__Task to carry out__
After locating the line with "[871,109,893,122] that -> (616, 110) none" in the data that follows, return it and every later line exactly, up to and including the line with "[885,226,893,238] is -> [732,258,757,267] are".

__Recorded data__
┌────────

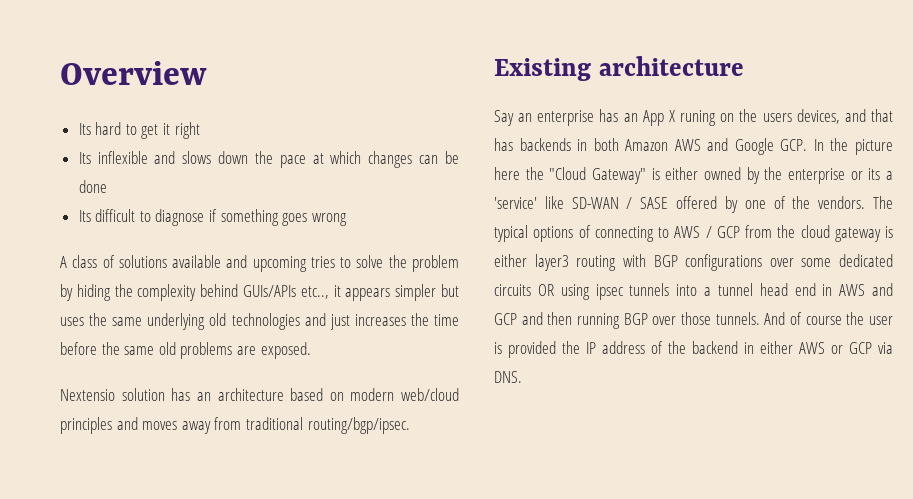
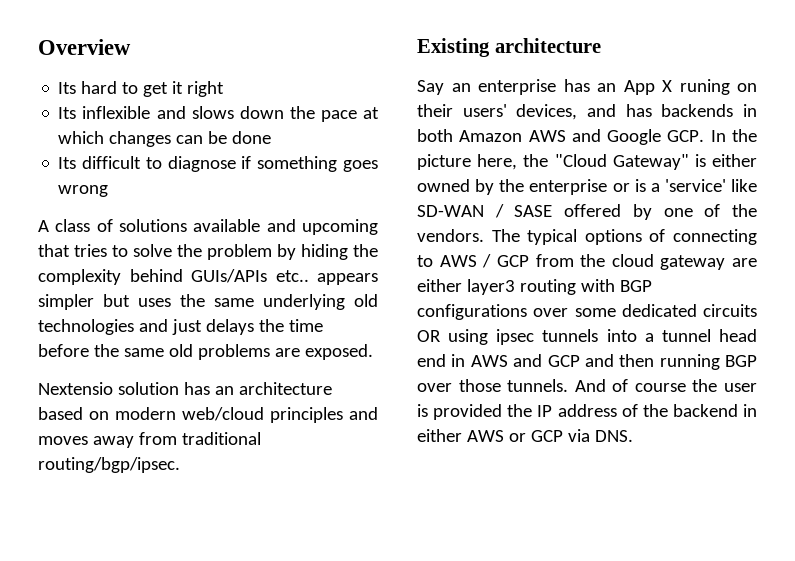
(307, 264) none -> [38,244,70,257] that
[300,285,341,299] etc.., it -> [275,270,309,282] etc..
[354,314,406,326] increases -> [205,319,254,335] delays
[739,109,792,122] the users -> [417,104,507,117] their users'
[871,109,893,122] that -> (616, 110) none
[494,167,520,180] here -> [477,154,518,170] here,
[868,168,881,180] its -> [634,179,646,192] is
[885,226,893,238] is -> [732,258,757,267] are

└────────
┌────────

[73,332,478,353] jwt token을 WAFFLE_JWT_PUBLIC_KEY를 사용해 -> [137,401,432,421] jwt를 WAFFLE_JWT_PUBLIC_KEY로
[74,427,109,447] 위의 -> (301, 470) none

└────────

__Answer box__
[871,109,893,122] that -> (616, 110) none
[494,167,520,180] here -> [477,154,518,170] here,
[868,168,881,180] its -> [634,179,646,192] is
[885,226,893,238] is -> [732,258,757,267] are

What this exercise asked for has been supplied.